The MED to Start Violence Intervention Program

The MED to Start Violence Intervention Program

The old saying is revenge is a dish best served cold. And in Memphis, we serve up a lot of cold dishes - revenge and deadly violence go hand in hand. But there's a new soldier in the war on crime in the Bluff City: The MED.
MEMPHIS, TN (abc24.com) - The old saying is revenge is a dish best served cold. And in Memphis, we serve up a lot of cold dishes - revenge and deadly violence go hand in hand. But there's a new soldier in the war on crime in the Bluff City: The MED.

Respect is something most of us earn. Sometimes on the streets of Memphis, respect is thought to be earned with a gun and violence. Now when victims arrive at The MED, medical staff will try to talk them out of using violence to answer violence.

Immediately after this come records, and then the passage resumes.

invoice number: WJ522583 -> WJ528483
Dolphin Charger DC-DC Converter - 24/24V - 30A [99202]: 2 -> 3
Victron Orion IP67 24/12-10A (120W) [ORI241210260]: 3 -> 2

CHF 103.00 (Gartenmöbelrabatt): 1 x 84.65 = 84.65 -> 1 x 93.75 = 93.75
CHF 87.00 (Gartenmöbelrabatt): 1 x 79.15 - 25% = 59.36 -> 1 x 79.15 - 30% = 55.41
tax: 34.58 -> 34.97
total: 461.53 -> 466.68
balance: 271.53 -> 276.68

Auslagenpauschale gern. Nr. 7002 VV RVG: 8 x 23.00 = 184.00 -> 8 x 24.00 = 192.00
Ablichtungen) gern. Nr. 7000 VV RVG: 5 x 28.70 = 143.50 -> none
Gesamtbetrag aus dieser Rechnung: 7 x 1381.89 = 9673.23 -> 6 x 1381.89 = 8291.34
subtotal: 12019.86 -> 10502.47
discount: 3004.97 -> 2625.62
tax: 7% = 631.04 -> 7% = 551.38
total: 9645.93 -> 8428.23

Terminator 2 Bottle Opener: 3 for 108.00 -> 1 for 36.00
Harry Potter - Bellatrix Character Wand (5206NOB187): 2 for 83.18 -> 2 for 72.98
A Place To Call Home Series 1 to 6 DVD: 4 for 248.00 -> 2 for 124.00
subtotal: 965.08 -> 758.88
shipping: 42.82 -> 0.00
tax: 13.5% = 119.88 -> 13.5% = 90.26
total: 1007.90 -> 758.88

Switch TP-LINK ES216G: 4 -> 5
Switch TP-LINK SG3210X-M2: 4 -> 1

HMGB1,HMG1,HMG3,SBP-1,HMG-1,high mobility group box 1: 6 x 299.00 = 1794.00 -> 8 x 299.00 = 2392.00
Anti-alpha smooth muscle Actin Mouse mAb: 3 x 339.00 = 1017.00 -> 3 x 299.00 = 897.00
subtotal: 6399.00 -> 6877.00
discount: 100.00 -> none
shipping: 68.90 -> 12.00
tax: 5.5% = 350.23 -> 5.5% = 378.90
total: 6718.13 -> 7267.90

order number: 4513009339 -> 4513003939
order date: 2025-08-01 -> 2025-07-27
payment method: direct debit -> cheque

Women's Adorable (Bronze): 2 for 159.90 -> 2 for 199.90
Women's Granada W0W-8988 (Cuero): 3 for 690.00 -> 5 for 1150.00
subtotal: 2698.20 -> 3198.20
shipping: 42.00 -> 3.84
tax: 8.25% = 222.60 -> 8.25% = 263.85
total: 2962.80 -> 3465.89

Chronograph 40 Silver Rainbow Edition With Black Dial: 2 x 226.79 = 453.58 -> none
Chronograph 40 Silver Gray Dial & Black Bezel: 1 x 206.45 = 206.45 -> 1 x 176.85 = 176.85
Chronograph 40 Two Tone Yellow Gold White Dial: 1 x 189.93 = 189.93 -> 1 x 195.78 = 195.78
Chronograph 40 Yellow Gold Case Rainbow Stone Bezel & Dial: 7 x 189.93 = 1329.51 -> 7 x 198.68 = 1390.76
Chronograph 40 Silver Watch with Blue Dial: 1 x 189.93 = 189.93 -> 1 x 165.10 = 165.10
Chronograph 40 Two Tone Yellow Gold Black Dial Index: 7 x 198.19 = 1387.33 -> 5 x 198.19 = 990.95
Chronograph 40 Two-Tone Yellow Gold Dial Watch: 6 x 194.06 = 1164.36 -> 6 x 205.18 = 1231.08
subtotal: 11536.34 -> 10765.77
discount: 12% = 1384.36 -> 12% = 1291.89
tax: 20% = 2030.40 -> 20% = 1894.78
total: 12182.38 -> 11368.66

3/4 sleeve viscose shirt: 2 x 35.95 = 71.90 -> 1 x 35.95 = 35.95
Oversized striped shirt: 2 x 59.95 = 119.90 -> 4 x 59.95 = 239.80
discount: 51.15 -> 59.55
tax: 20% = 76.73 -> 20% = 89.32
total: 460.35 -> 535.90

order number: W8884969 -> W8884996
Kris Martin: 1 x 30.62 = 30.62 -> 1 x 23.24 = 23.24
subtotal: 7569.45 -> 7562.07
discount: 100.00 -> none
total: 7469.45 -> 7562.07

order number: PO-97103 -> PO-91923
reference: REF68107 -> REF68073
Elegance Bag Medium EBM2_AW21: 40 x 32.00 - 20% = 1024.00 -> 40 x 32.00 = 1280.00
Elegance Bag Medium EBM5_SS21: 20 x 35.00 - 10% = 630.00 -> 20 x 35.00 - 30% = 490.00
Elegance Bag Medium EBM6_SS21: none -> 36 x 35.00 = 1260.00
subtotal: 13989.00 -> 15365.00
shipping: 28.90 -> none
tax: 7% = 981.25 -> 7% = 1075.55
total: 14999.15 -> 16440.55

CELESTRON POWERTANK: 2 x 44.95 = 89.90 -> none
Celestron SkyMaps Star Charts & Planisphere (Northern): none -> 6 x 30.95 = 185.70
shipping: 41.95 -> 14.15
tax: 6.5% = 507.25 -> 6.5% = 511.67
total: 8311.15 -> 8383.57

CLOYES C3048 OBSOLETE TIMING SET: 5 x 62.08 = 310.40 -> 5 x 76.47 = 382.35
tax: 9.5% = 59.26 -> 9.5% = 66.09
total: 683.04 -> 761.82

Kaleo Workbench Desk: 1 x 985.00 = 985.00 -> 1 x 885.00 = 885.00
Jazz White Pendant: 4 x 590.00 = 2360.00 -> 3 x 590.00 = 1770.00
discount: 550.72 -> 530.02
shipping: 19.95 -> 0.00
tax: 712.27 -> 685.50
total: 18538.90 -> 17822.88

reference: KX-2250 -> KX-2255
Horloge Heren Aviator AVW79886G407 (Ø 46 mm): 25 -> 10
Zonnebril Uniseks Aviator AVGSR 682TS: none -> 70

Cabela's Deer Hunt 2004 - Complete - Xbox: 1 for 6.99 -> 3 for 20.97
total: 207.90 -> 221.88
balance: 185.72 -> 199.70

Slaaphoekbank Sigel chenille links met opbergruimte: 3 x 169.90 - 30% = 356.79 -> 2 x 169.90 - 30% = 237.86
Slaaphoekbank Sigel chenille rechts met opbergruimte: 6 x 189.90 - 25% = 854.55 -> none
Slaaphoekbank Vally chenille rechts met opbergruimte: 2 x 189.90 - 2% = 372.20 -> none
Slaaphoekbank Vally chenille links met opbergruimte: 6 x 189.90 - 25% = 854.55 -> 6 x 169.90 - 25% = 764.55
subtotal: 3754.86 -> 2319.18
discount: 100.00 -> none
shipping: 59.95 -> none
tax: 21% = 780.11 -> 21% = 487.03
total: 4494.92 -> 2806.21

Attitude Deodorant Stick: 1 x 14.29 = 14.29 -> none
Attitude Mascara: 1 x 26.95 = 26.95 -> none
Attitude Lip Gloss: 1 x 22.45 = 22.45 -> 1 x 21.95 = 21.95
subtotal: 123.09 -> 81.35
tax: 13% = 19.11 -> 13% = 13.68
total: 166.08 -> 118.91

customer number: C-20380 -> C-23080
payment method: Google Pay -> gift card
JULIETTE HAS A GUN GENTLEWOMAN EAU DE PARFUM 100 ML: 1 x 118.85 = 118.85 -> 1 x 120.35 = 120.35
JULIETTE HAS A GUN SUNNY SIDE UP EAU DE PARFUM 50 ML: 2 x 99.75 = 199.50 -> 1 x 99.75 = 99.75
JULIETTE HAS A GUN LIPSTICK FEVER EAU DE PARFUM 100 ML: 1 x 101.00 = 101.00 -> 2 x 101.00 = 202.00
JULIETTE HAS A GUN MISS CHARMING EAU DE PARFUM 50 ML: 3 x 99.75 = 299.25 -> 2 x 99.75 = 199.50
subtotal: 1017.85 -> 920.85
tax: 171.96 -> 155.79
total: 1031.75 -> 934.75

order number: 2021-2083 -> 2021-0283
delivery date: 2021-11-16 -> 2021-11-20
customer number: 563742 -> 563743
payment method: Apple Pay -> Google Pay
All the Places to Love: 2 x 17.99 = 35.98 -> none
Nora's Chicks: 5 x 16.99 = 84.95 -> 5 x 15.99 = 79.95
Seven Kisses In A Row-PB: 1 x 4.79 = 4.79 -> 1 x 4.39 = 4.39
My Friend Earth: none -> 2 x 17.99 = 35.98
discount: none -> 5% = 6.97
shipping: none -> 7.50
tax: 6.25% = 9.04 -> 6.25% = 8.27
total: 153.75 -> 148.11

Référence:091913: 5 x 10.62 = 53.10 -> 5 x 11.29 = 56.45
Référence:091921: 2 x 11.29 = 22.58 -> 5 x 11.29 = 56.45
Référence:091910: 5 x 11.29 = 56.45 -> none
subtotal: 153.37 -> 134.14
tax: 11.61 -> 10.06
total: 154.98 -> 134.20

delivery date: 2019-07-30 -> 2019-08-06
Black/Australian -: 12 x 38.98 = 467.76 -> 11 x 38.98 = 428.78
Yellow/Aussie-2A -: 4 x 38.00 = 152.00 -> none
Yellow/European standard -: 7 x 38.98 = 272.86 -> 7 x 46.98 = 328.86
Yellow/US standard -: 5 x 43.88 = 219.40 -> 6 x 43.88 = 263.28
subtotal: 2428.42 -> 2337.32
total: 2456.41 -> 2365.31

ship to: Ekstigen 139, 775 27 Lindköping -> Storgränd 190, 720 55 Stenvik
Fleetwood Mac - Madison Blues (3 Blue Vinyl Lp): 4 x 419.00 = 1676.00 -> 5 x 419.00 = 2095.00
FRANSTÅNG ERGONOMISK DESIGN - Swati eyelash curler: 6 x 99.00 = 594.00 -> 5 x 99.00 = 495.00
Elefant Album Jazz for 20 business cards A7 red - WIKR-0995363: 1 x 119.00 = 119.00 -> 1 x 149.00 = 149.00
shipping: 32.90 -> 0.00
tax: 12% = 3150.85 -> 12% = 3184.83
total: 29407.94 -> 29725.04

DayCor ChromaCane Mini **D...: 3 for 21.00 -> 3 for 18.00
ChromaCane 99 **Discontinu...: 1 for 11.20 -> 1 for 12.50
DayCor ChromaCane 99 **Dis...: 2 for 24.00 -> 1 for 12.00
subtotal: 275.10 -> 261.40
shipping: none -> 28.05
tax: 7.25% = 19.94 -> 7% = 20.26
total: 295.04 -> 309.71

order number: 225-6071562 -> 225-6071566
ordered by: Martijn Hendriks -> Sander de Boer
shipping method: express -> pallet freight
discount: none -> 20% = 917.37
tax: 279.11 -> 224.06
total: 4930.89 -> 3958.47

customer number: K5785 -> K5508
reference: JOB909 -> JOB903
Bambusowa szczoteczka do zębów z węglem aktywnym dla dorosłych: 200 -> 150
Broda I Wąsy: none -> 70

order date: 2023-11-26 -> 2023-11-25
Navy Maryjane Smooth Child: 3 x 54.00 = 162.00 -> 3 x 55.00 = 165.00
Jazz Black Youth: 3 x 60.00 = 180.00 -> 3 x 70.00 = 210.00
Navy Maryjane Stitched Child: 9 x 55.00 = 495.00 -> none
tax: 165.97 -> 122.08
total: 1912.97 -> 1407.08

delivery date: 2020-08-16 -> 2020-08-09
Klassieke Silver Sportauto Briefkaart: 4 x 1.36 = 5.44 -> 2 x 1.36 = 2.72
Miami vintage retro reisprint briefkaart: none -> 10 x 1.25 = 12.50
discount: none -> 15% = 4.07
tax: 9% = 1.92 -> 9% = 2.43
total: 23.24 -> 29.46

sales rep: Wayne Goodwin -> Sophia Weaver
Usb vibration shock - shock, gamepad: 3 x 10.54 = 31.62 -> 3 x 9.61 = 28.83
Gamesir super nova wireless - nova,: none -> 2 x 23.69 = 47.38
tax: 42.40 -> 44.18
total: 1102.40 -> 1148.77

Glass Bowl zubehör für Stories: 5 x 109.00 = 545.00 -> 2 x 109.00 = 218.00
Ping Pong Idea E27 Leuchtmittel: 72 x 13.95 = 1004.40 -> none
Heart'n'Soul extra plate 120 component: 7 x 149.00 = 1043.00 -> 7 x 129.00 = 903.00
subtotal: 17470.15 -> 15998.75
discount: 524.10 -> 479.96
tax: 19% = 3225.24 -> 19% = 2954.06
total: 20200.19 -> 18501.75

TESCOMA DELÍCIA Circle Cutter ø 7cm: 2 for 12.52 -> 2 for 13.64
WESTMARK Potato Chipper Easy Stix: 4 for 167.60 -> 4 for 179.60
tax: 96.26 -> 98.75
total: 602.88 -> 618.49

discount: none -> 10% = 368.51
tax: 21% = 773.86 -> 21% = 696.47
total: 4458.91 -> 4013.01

On the streets, life can come and go at the pull of a trigger. The trip to The MED emergency room can be the last ride for some. It can also be the place where plans are made for revenge by shooting somebody else.

Anthony Hicks works the streets for the mayor's "Gang Reduction Assistance For Saving Society" youth group, or GRASS for short.

"Retaliation is one of the most influential reasons why we have such violence in the neighborhoods, gang violence especially," he said. "One person getting shot can turn into ten people being shot because of one incident."

Memphis Mayor A C Wharton has been in several cities, checking in to see how those places handle young people killing other young people. He saw how hospital employees can talk shooting victims out of getting back on the streets and shooting the person who shot them.

"We are going to be following models that have been fairly successful in other institutions around the country," stated Dr. Martin Croce with The MED.

The reason it worked in cities like Baltimore is when victims of violence show up at The MED, there's a chance they might not live. So they listen.

"When they're out there on the streets, they're in charge. When they're in here, the doctors and medical crews are involved. And if somebody intervenes at that time, they've got sort of a captive audience," said Mayor A C Wharton.

People can change, just look at Eddie Marshall. He was a thug who might have been heading for an early death. Hicks took Eddie under his wing, and now he's just graduated high school. "Now I plan on going to Southwest Community College and be a nurse's assistant," he said.

Those in the program will be visited by staff members once they leave The MED, and other experts will be brought in if needed. It starts in August.